Quinta: O arquivamento por extinção do procedimento criminal abarca toda a factualidade denunciada, inclusivamente a qualidade da denunciante, e a delimitação do objeto do processo pela acusação tem ainda como efeito que a garantia conferida pelo princípio ne bis in idem implique que se proíba a investigação e o posterior julgamento não só do que foi mas também do que poderia ter sido conhecido no primeiro processo. A apreciação dos mesmos factos violaria frontalmente a regra ne bis in idem, bem como do caso julgado.
Sexta: A ser julgado pelos factos de 14-12-2022, estaria o arguido a ser penalizado pela negligência do sistema de justiça, sendo abalada a segurança na justiça, pelo que deve ser proferido Acórdão que julgue improcedente o presente recurso, mantendo a condenação do arguido/recorrente AA, por apenas um crime de ameaça agravada.
Termos em que, na confirmação da douta sentença recorrida, se fará a necessária
JUSTIÇA»

Neste Tribunal da Relação do Porto, por sua vez, a Exm.ª Sr.ª Procuradora-Geral-Adjunta emitiu o seguinte parecer (cfr. a ref.ª 18799465), cujo teor se transcreve parcialmente:
«[…]
Porém, apesar da assertividade desse recurso, discordamos da posição aí assumida, concordando com os argumentos que determinaram o despacho judicial em crise.
Temos que pensar em sede dos princípios enformadores do processo penal. A baliza do objecto processual está directamente ligada ao direito de defesa do arguido.
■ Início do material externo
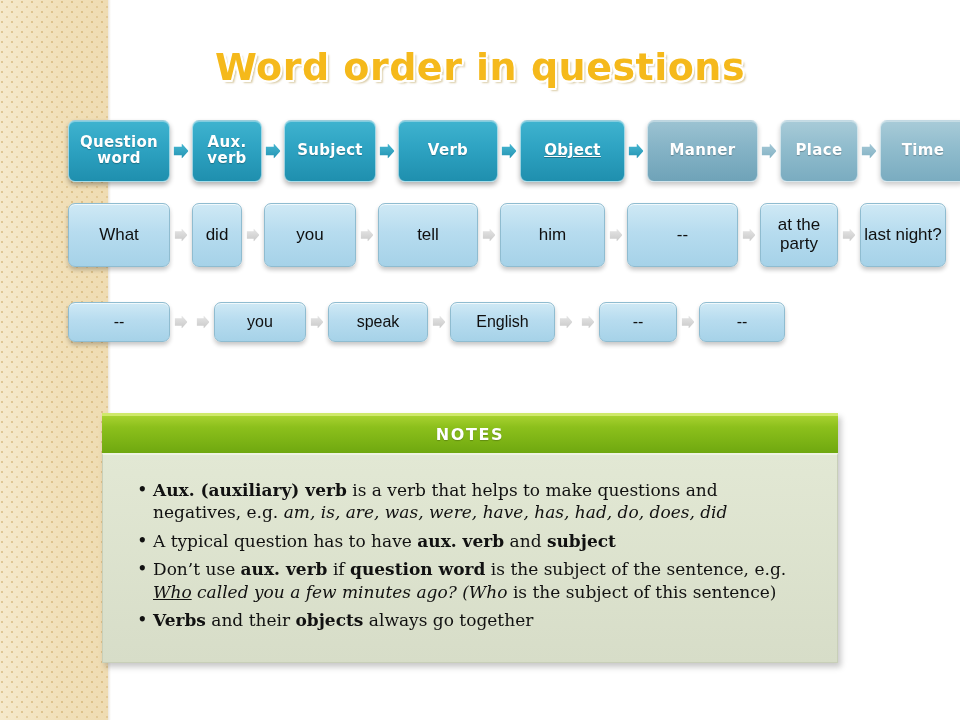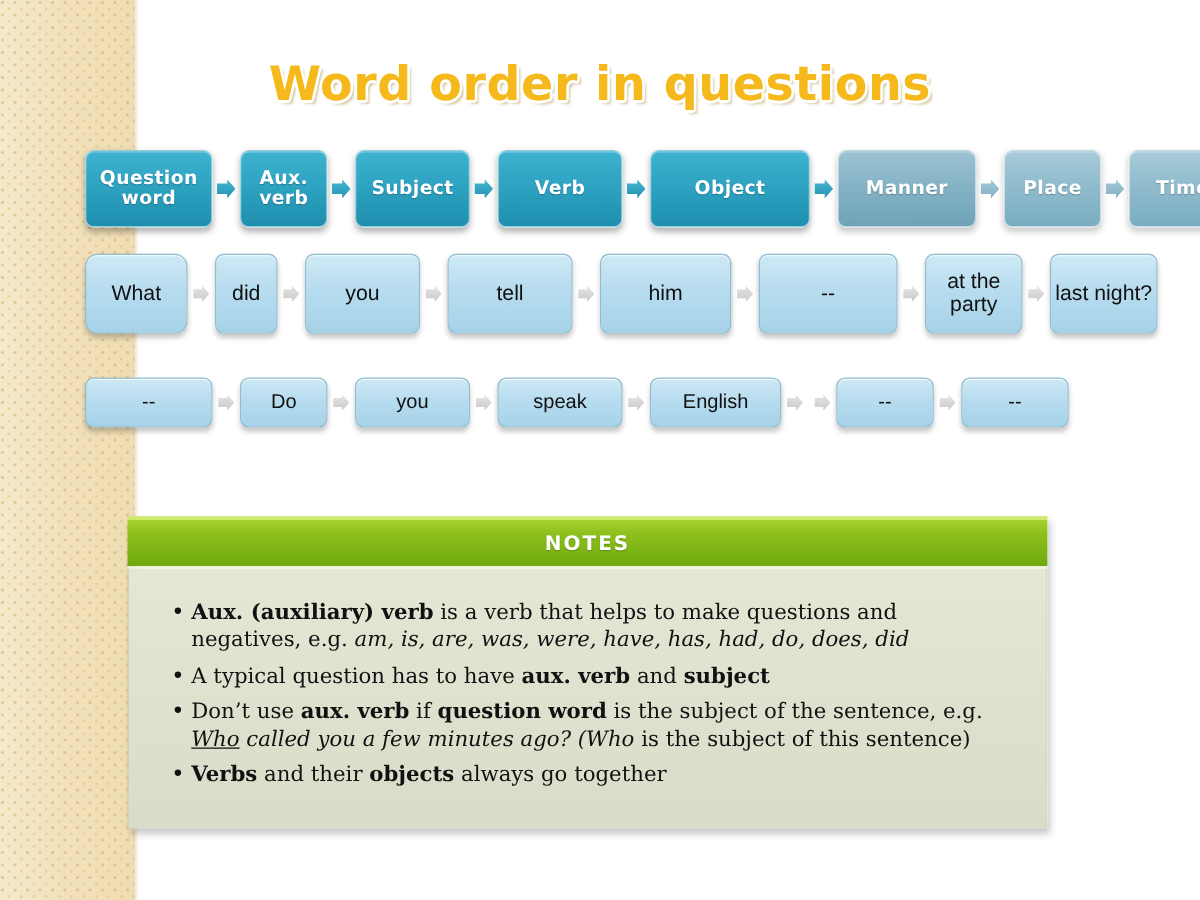"Object" div.cell { text-decoration: none -> underline; width: 128px -> 105px }
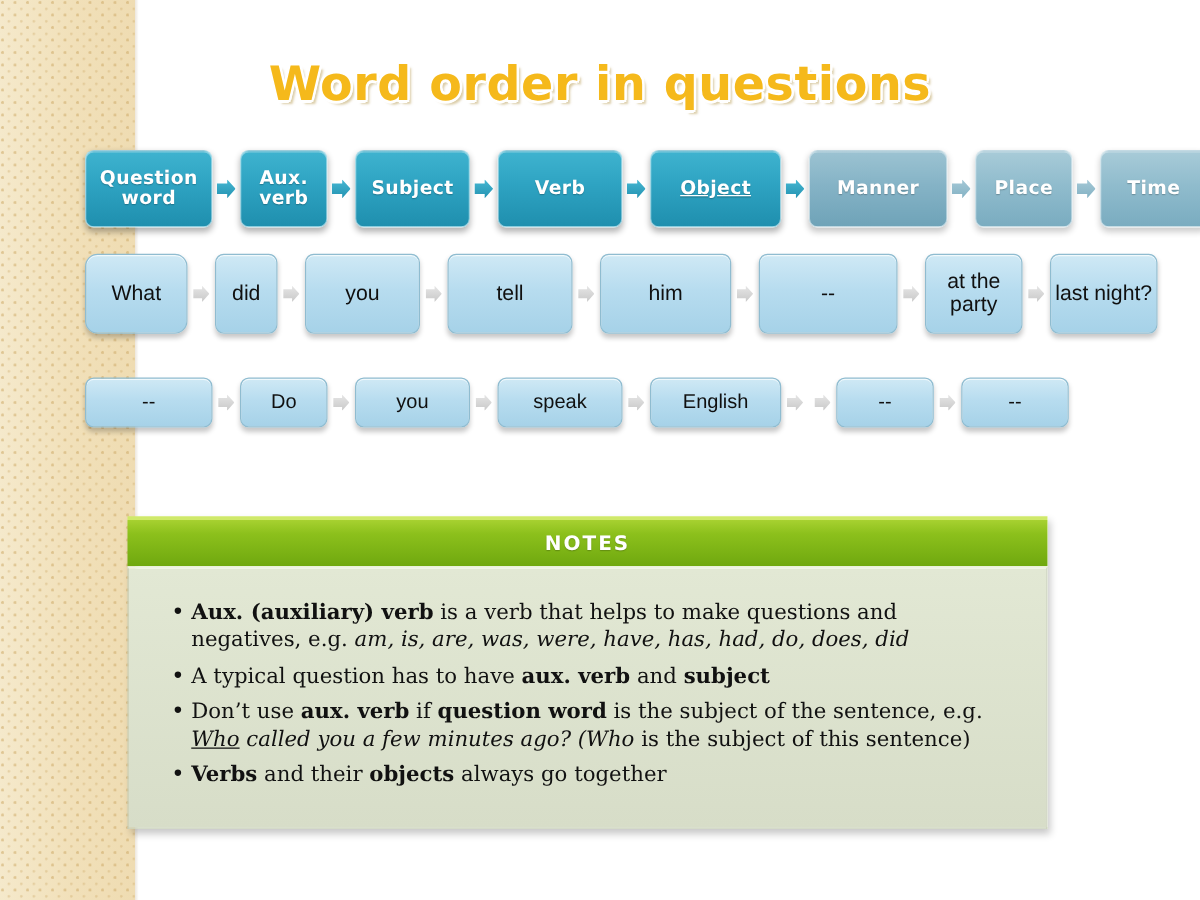"What" div.cell { border-radius: 10px -> none; width: 82px -> 102px }
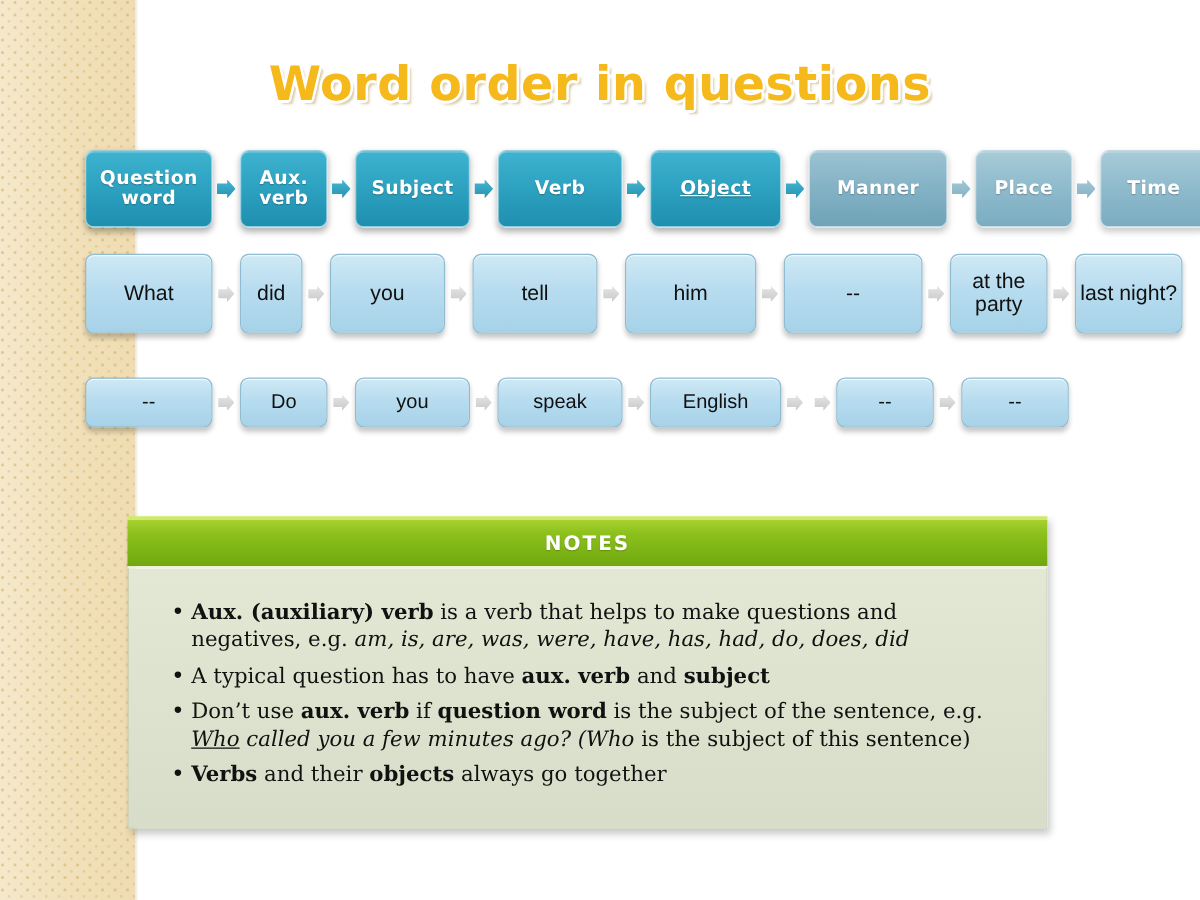"Do" div.cell { html: <div>Do</div> -> none }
Quando este é constituído enquanto tal, é obrigatoriamente informado dos factos concretos que lhe poderão ser imputados, e os elementos probatórios que sustentam tais factos, de forma a poderem sustentar a sua constituição como arguido.
No caso em apreço, o inquérito foi arquivado uma vez que, considerando-se estar em presença de um crime semi público, inexistia queixa quanto aos factos aí noticiados. No âmbito do segundo inquérito, considerou-se que a frase atribuída à queixosa, de forma habitualmente genérica, que “pretende procedimento criminal”, incluía, então, os factos antes relatados e constantes do inquérito arquivado, já que, aparentemente, ainda estava em tempo para exercer o direito de queixa.
O simples facto de, no inquérito arquivado, não se terem apreciado os elementos substantivos, já que foi um arquivamento “formal”, isso não significa que não produza efeitos na esfera jurídica, ao contrário do que defende o MP na primeira instância.
De facto, trata-se da tutela subjectiva do cidadão – eventual arguido - definida pelo objecto processual, que, no caso, eram os factos que teriam ocorrido no dia 14/12/22. O facto de o arquivamento não se ter debruçado sobre a questão da prática dos factos, ou da culpa do agente nessa prática, não retira efeito ao facto de o inquérito ter sido arquivado. O efeito de vinculação intraprocessual é também da responsabilidade do MºPº, vinculado que está ao princípio da legalidade na sua actuação.
Nas palavras de Damião da Cunha, in “Caso Julgado Parcial”, pág. 162, nota 172:” […]a doutrina nacional trilhou uma via própria que conduziu a admitir a força de caso julgado ao despacho de arquivamento; […] é fazer notar que, subjacente a esta ideia, está a garantia de “proibição“ de uma absolutio ab instantia em matéria de arquivamento. Para que tal desiderato materialmente se realize, é necessário, indiscutivelmente, que à decisão do MP seja atribuído aquele duplo efeito processual: de consumpção de poderes e de proibição de contradição – ou de regressão. Ora, esta conclusão relaciona-se com a própria compreensão da “paz jurídica” de que o arguido deve gozar[…] tal garantia opera não apenas quanto ao “concreto” crime que serviu de fundamento à intervenção do MP, mas no que toca a todos os hipotéticos crimes que seriam equacionáveis naquela “situação de facto” – objecto de investigação”.
Acrescenta o mesmo Autor: […]” Ora, o efeito preclusivo tanto se tem que dar por via “directa” (isto é, quando o MP conheceu, de facto, o crime) como por via “indirecta” (isto é, quando não tenha tido efectivo conhecimento, mas que a sua anterior decisão precluda aquele conhecimento posterior)”.

Assim,

Analisados os fundamentos do recurso, e os demais elementos processuais, não acompanhamos a posição do Magistrado do Ministério Público junto da 1ª Instância.
Pelo exposto, somos de parecer de que o Recurso deve ser julgado improcedente.»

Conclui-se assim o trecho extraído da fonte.